After all, Allen would know. After a chance encounter with Allen in his second year at Bermuda College, Lisa Bean, an excess casualty underwriter at ACE Bermuda, was impressed by his ambition. She arranged meetings between Allen and experienced underwriters at ACE and other companies. It was those meetings that led to internship opportunities for Allen and ultimately to scoring a full-time job with ACE in 2005.

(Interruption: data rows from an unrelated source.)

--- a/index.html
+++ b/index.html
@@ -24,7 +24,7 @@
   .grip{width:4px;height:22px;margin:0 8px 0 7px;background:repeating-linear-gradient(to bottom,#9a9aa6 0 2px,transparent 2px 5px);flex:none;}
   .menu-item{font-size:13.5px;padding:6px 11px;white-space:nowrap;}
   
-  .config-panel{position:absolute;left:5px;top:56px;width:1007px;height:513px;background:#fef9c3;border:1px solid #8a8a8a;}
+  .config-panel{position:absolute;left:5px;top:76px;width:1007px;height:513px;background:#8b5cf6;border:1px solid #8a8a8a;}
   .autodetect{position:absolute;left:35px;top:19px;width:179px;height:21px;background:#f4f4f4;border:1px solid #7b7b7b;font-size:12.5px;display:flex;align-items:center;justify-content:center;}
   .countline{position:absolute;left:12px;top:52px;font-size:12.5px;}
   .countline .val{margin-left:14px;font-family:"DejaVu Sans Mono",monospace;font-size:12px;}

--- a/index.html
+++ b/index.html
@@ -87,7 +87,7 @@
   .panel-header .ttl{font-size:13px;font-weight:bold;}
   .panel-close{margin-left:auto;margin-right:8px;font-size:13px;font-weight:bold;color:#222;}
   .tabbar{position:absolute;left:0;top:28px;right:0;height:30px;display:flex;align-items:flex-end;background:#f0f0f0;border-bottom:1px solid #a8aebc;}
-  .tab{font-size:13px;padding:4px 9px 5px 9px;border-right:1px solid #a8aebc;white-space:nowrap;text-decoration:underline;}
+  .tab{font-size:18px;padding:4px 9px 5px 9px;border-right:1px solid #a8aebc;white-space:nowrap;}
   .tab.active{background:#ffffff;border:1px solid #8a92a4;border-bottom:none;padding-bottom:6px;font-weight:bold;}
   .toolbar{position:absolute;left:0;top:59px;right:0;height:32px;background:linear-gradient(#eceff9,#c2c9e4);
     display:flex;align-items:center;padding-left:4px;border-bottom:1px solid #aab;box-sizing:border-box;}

In his current position, Allen fears and enjoys the uncertainty of the insurance industry at the same time. “It definitely keeps me on my toes,” he says. “I can do all the underwriting checks and due diligence in the world with the information I have on a particular account, but I still cannot predict the future.”
Bermuda Gas and PureNERGY Renewables
“In order to be successful, you don’t have to follow a predicted path when you can chart your own,” says Terée Tucker, human resource manager at Bermuda Gas and PureNERGY Renewables.
For Tucker, following her own path was what led her into human resources, an area of business she’d never thought about working in until she found herself in an unhappy position at a marketing firm. Her search for a new job led her to the HR department at BF&M Insurance. “I received a call offering me a position as an intern in HR. I started the following week and never looked back.”
Fast-forward to 2011 and Tucker’s love of the business has only grown. “I love this line of work!” she explains. “HR touches the future, it helps to promote innovation and some might say it brings an element of humanity to a business.” Even more intriguing, Tucker says, are the benefits of working in her island home. “While I value international experience and would love to have the opportunity to work overseas, I find working in Bermuda to be a rewarding experience,” she explains. “There is something special about working at home and being able to see how your efforts support your own community’s growth.”
Ebony Fray is a people person. In her position as a learning-development specialist at Butterfield Bank, Fray enjoys helping her co-workers grow professionally. “I love the feeling of knowing that in some way, and with immediate effect, I am helping a colleague when they walk through the doors of our training facility.”
Having graduated from St. Mary’s University in 2008 with a bachelor’s degree in commerce, Fray was recruited by Butterfield Bank as part of the management-training program, an 18-month course during which she was trained in a variety of positions and worked to develop her leadership skills. Fray now is responsible for training her co-workers using her knowledge of banking as well as her knack for motivation. “Do more than what is required,” she tells her colleagues—something she says should be used universally.
Fray is quick to encourage others to follow in her footsteps, especially taking opportunities to travel abroad for work. Although she loves Bermuda and is appreciative of the opportunities she has received here, she says that “professional overseas exposure will not only enrich your résumé, but also your life.” She experienced this herself after living and working in the Cayman Islands. “After having spent 15 months in Cayman, I am excited about everything. I am really looking forward to establishing a footing within Butterfield and progressing up the ladder.”